Penso que vale questionar o quanto Bolsonaro está comprometido com essa lógica, a pentecostal. Questionar se é uma lógica válida ou não, bom, isso não deveria ser a questão central, visto que é uma forma de se interpretar e se orientar no mundo. Mesmo que não concordemos com ela. Ela existe e numa sociedade democrátia é pressuposto que existam diferenças. Penso que uma pergunta válida seria se Bolsonaro compartilha tal lógica ou a instrumentaliza?

Lembram da informação que pedi acima que guardassem? Vamos ao desenvolvimento dela.

No Brasil, quebrar maldição, tirar o mal, expurgar o coisa ruim, exorcizar o demônio, repreender o diabo... “cruz credo”, é costume que pertence a muito mais gente do que se pode imaginar. Isso é coisa de um Brasil mágico, de gente que acredita em poderes, em espíritos e em coisas que a razão não dá conta. Isso meio que atravessa o “nós” e o “outros”. Haja vista a resistência à vacina e à ciência que aprisionou muitas consciências amedrontadas nesses tempos pandêmicos. Na hora do medo quanto ao que se desconhece, entram as religiosidades com suas respostas sobrenaturais. E, nessa hora, o pensamento mágico não é somente coisa das pessoas sem cultura ou educação, tampouco somente das pessoas pentecostais. Ele vive sob distintas formas no catolicismo popular, nas renovações carismáticas, no espiritismo kardecista, nos esoterismos, nos misticismos e nas distintas formas de religiosidade, às vezes, disfarçadas de nobres filosofias, as quais independem da classe social. A crença na magia organiza o universo de muita gente e, para cristãos pentecostais, se não for a magia do Deus cristão, a magia dos outros engana, rouba e destrói. Por isso, precisa ser expurgada e destruída.

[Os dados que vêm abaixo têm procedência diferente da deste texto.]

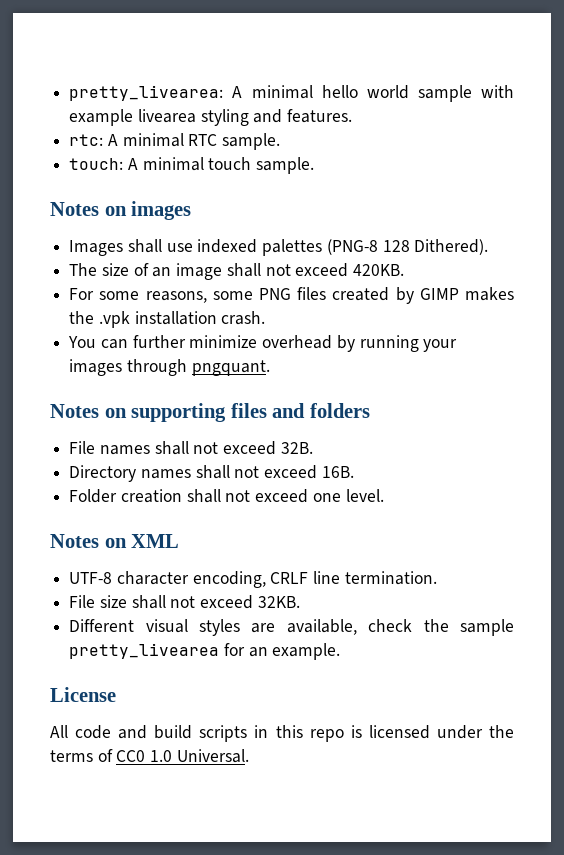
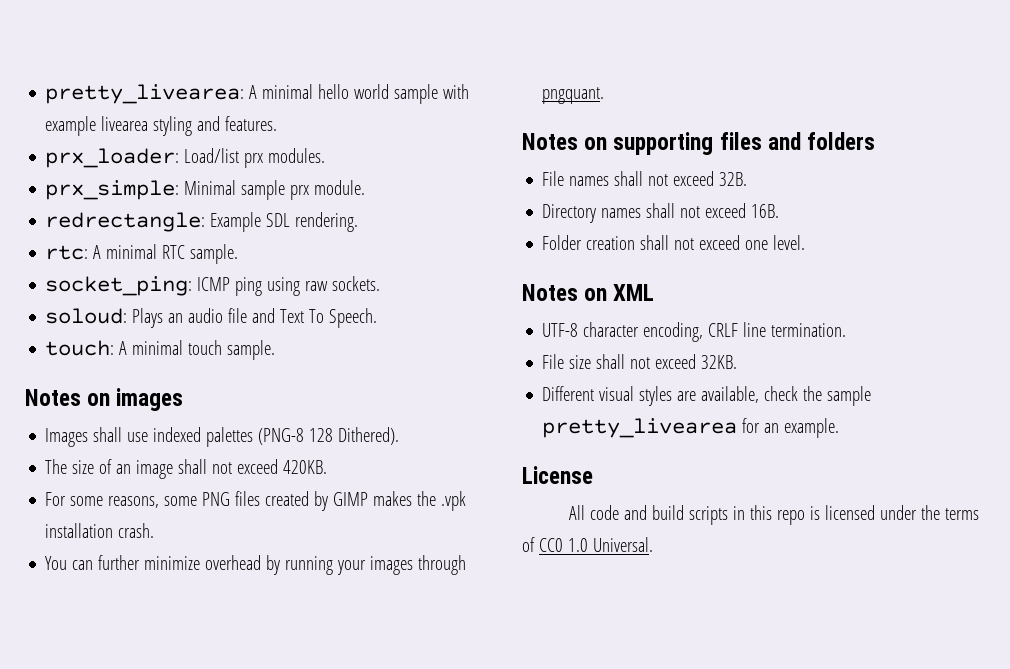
(353, 116) none -> [45,148,326,168] [45,180,366,200] [45,212,359,232] // prx_loader: Load/list prx modules. // prx_simple: Minimal sample prx module. // redrectangle: Example SDL rendering.
(281, 141) none -> [45,276,381,296] [45,308,378,328] // socket_ping: ICMP ping using raw sockets. // soloud: Plays an audio file and Text To Speech.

Então, é isso: o Deus cristão não sabe lidar com concorrência. Cristãos pentecostais, em geral, não sabem lidar com as alteridades. Nisto, Bolsonaro parece compartilhar genuinamente a lógica pentecostal. Ele não admite perder a autoridade, tampouco o poder. Ele quer ser unânime, embora não seja. Ele diz responder aos anseios do povo, embora somente esteja atendendo as pessoas que compõem seu círculo mais próximo. Por isso, a exorcização do Planalto, por isso, as fieis mulheres de Bolsonaro “intercedem por ele em oração”. O simbolismo disso tudo é muito forte. É real. E pode interferir de modo real nas próximas eleições.


Elisa Rodrigues
Doutora em Ciência da Religião e em Ciências Sociais. Professora no Departamento de Ciência da Religião na Universidade Federal de Juiz de Fora.